Now her 17-year-old daughter, Leah Denbok, has released her first book of photography. It's called Nowhere To Call Home and it documents the lives of homeless people in several Ontario cities.
Proceeds from the book will go to the Barrie Bayside Mission, which provides shelter for the homeless in Barrie, Ontario.
Capturing a moment
Leah Denbok tells Day 6 host Brent Bambury that she has been fascinated by photography from an early age.
"I remember, like, realizing the importance of capturing a moment in time. It's not gone, and it's just really an amazing thing how time passes but we can capture these moments and we can hold them forever."
Leah Denbok bought her first proper camera from a local pawn shop when she was 12 and quickly developed an interest in portraits. That led her to the work of British photographer Lee Jeffries, who has photographed homeless people extensively.

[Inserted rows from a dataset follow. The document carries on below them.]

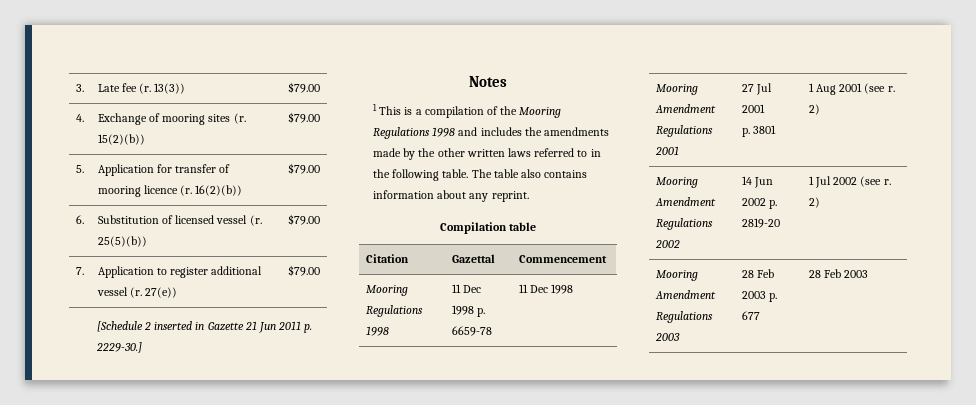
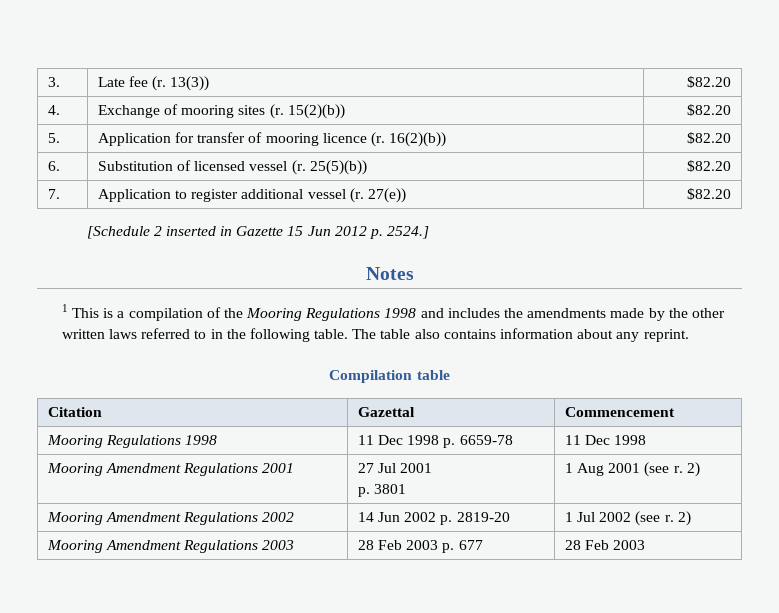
- 3. | Late fee (r. 13(3)) | $79.00
+ 3. | Late fee (r. 13(3)) | $82.20
- 4. | Exchange of mooring sites (r. 15(2)(b)) | $79.00
+ 4. | Exchange of mooring sites (r. 15(2)(b)) | $82.20
- 5. | Application for transfer of mooring licence (r. 16(2)(b)) | $79.00
+ 5. | Application for transfer of mooring licence (r. 16(2)(b)) | $82.20
- 6. | Substitution of licensed vessel (r. 25(5)(b)) | $79.00
+ 6. | Substitution of licensed vessel (r. 25(5)(b)) | $82.20
- 7. | Application to register additional vessel (r. 27(e)) | $79.00
+ 7. | Application to register additional vessel (r. 27(e)) | $82.20
- [Schedule 2 inserted in Gazette 21 Jun 2011 p. 2229-30.]
+ [Schedule 2 inserted in Gazette 15 Jun 2012 p. 2524.]

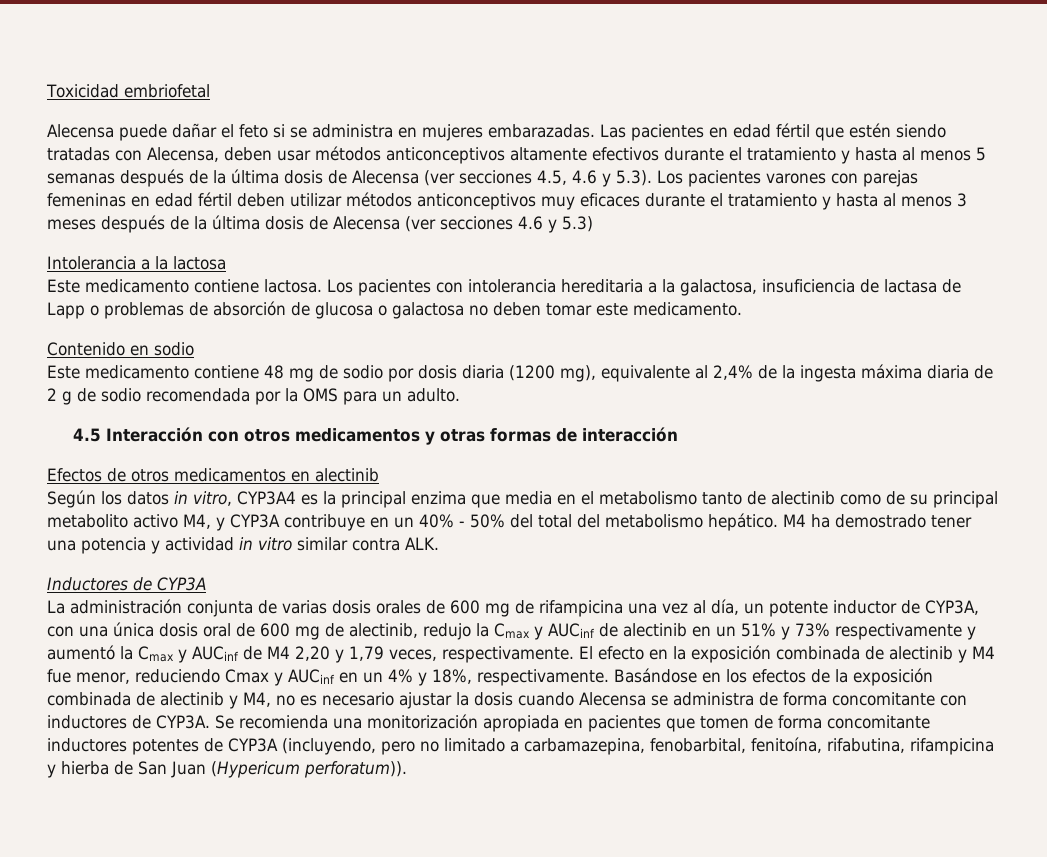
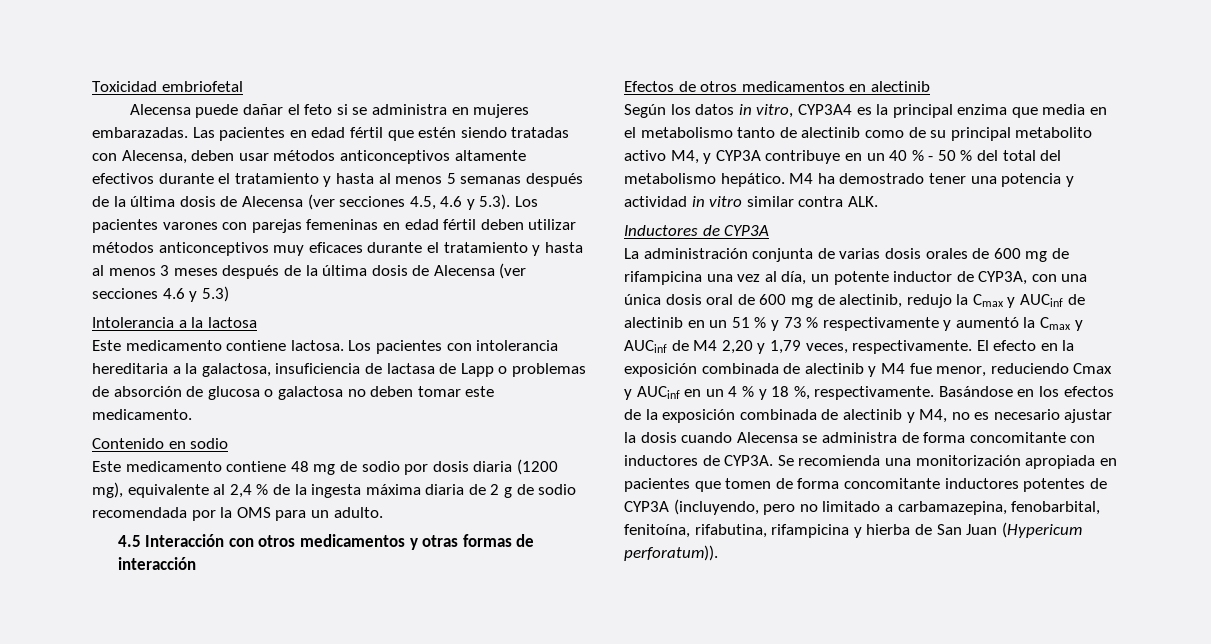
- Este medicamento contiene 48 mg de sodio por dosis diaria (1200 mg), equivalente al 2,4% de la ingesta máxima diaria de 2 g de sodio recomendada por la OMS para un adulto.
+ Este medicamento contiene 48 mg de sodio por dosis diaria (1200 mg), equivalente al 2,4 % de la ingesta máxima diaria de 2 g de sodio recomendada por la OMS para un adulto.
- Según los datos in vitro, CYP3A4 es la principal enzima que media en el metabolismo tanto de alectinib como de su principal metabolito activo M4, y CYP3A contribuye en un 40% - 50% del total del metabolismo hepático.
+ Según los datos in vitro, CYP3A4 es la principal enzima que media en el metabolismo tanto de alectinib como de su principal metabolito activo M4, y CYP3A contribuye en un 40 % - 50 % del total del metabolismo hepático.
- La administración conjunta de varias dosis orales de 600 mg de rifampicina una vez al día, un potente inductor de CYP3A, con una única dosis oral de 600 mg de alectinib, redujo la Cmax y AUCinf de alectinib en un 51% y 73% respectivamente y aumentó la Cmax y AUCinf de M4 2,20 y 1,79 veces, respectivamente.
+ La administración conjunta de varias dosis orales de 600 mg de rifampicina una vez al día, un potente inductor de CYP3A, con una única dosis oral de 600 mg de alectinib, redujo la Cmax y AUCinf de alectinib en un 51 % y 73 % respectivamente y aumentó la Cmax y AUCinf de M4 2,20 y 1,79 veces, respectivamente.
- El efecto en la exposición combinada de alectinib y M4 fue menor, reduciendo Cmax y AUCinf en un 4% y 18%, respectivamente.
+ El efecto en la exposición combinada de alectinib y M4 fue menor, reduciendo Cmax y AUCinf en un 4 % y 18 %, respectivamente.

"I remember how Lee Jeffries was able to capture their story by their eyes and their facial expressions and gestures, and I was very drawn to that," Leah Denbok says.
Humanizing the homeless
Leah Denbok says she has known about her mother's past as a homeless toddler in Kolkata for as long as she can remember.
"Because when she was found she had, like, gashes in her head and she definitely had been neglected and possibly thrown out of wherever she was."
That empathy informs the way Leah Denbok and her father, Tim Denbok, approach the people she wants to photograph.
"We'll explain the project that I'm doing [and] how I'm trying to humanize people experiencing homelessness."
"We make a point of, like, kneeling down so that we're not looking down or talking down to these individuals," she says. "Quite often the people that pass them on the streets are very disrespectful to them."
Leah Denbok says that because many of their subjects are panhandling, they offer each of them $10 for their time.
Lucy
On the cover of Leah Denbok's book is a striking portrait of a young woman named Lucy.
"She has told us that she loved journaling and short stories and she had dreams of becoming a writer," Leah Denbok says. "However she's been addicted to opioids since she was 14, and it's begun to take over her life."
When asked if she identifies with Lucy, Leah Denbok says she does.
"I always find if harder when the individual is my age," Leah says. "I know how her life could be. She could easily be studying journalism in school instead of being in that situation. It's really sad to see her life coming apart so early on."